As Thi struggles with reconciling herself with her family’s history in general as well as the personal histories of her mother and father, there are many points at which she asserts that she sensed and knew things as a child that were never spoken aloud. Her relationship with her father is relevant for this theme, as Thi and her siblings did not go to their father for the nurturing and organization that their mother would provide more reliably. Thi vividly remembers feeling that, although it was never discussed, the trauma resulting from her father’s traumatic childhood influenced her own childhood.

In other words, as a child, she sensed aspects of her father’s personal history that were transmitted to her by virtue of simply being born to her father and living within a family unit with him. Through these facts, Bui communicates that the life of a family is composed of both the spoken and the unspoken.
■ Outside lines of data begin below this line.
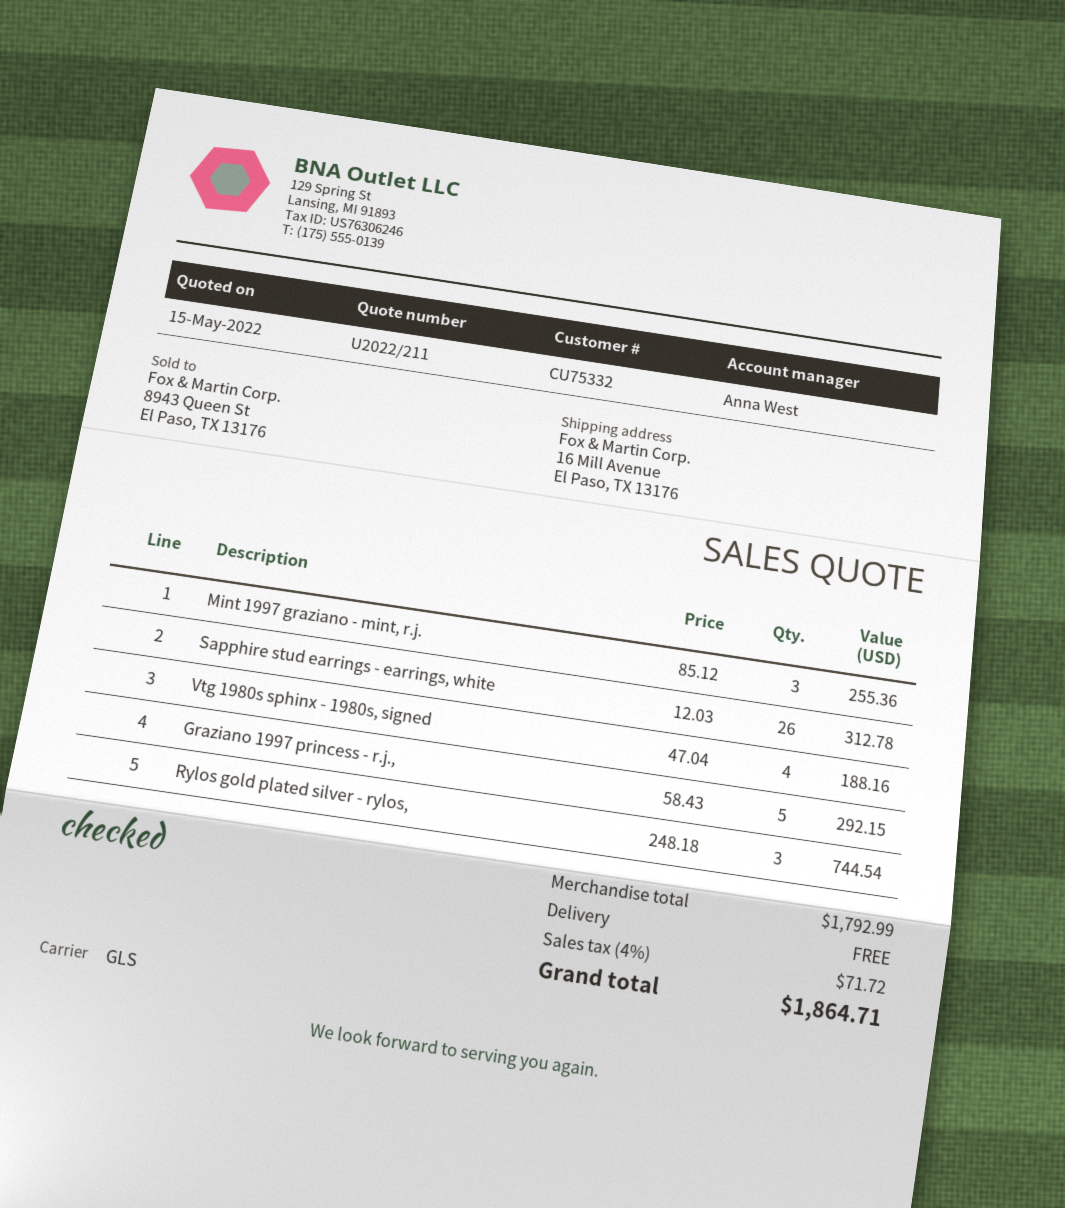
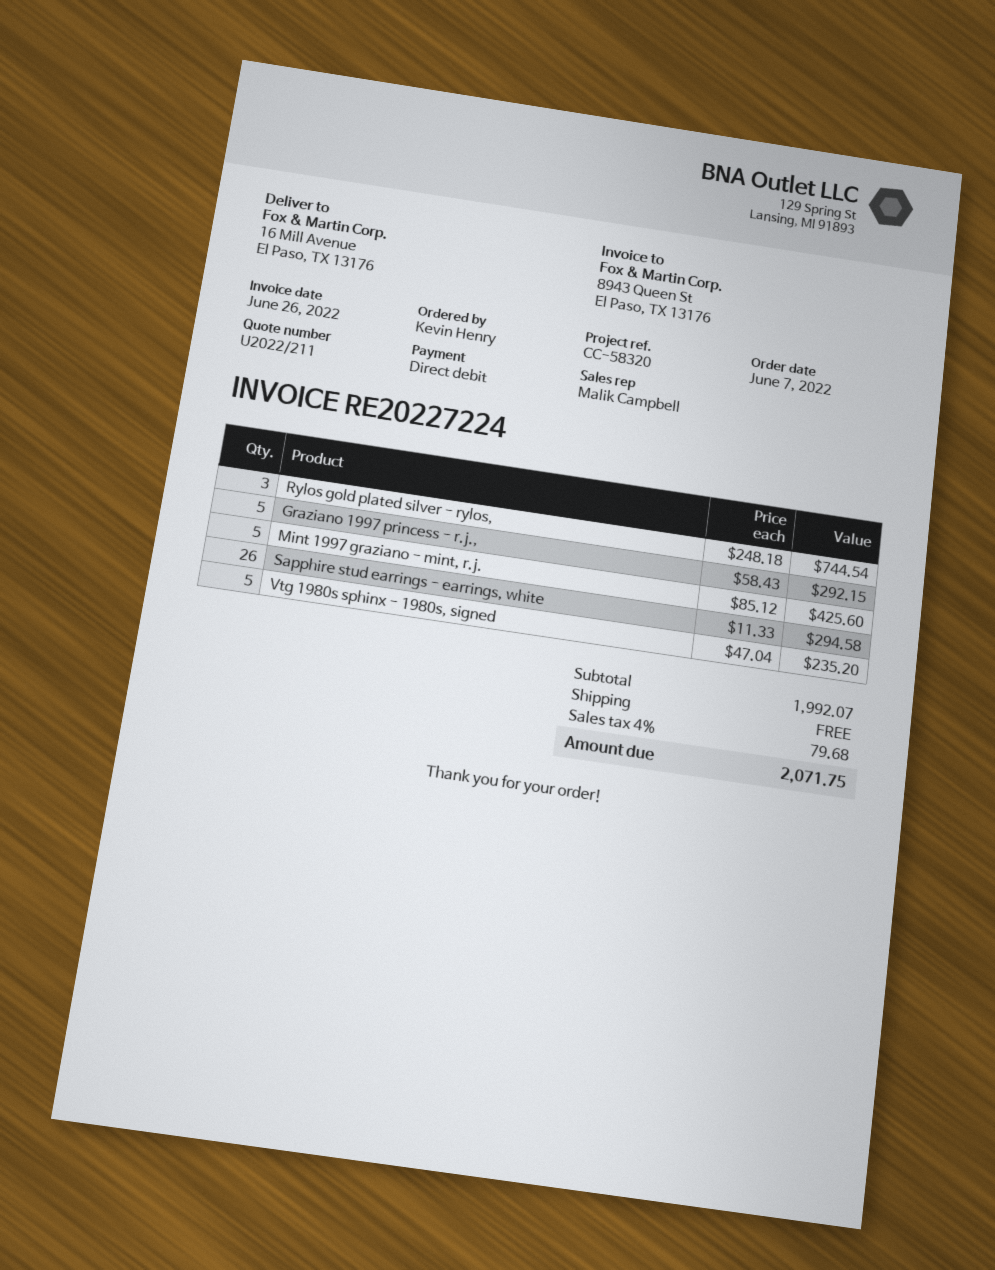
sales rep: Anna West -> Malik Campbell
Mint 1997 graziano - mint, r.j.: 3 x 85.12 = 255.36 -> 5 x 85.12 = 425.60
Sapphire stud earrings - earrings, white: 26 x 12.03 = 312.78 -> 26 x 11.33 = 294.58
Vtg 1980s sphinx - 1980s, signed: 4 x 47.04 = 188.16 -> 5 x 47.04 = 235.20
subtotal: 1792.99 -> 1992.07
tax: 4% = 71.72 -> 4% = 79.68
total: 1864.71 -> 2071.75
Much of the narrative depicts Thi asking her parents to make things plainer and more explicit to her, but she never relies solely upon these factual or empirical insights to sum up her understanding. The emotional and psychological tapestry woven by the unsaid is just as important in Bui’s understanding of herself and of her parents.  

The Inadequate American Narrative About the Vietnam War

At many points within the narrative, Thi contradicts and resists mainstream American narratives about both the Vietnam War and Vietnamese people at large. She does this to reclaim her own history and assert her experience as an authentic human one—not mere caricature. She does the same for the lives and experiences of her family members, especially her mother and father. These assertions are political statements and ideas that ground the work’s exploration of identity. Injecting her narrative with recurring statements that offer a more truthful, lived account of life in Vietnam during the war, over and above the American propaganda, helps Thi as a narrator to stake out a claim for her own identity. Coexistent with her emotional, psychological, and historical engagement with her own identity is this political consciousness. Each of these streams feeds into an intricate and complex exploration of her multifaceted identity. Her insistence upon her own voice subverts a dominant, jingoistic American narrative that prefers her silence so that it may speak over her about the history and character of the country from which she came.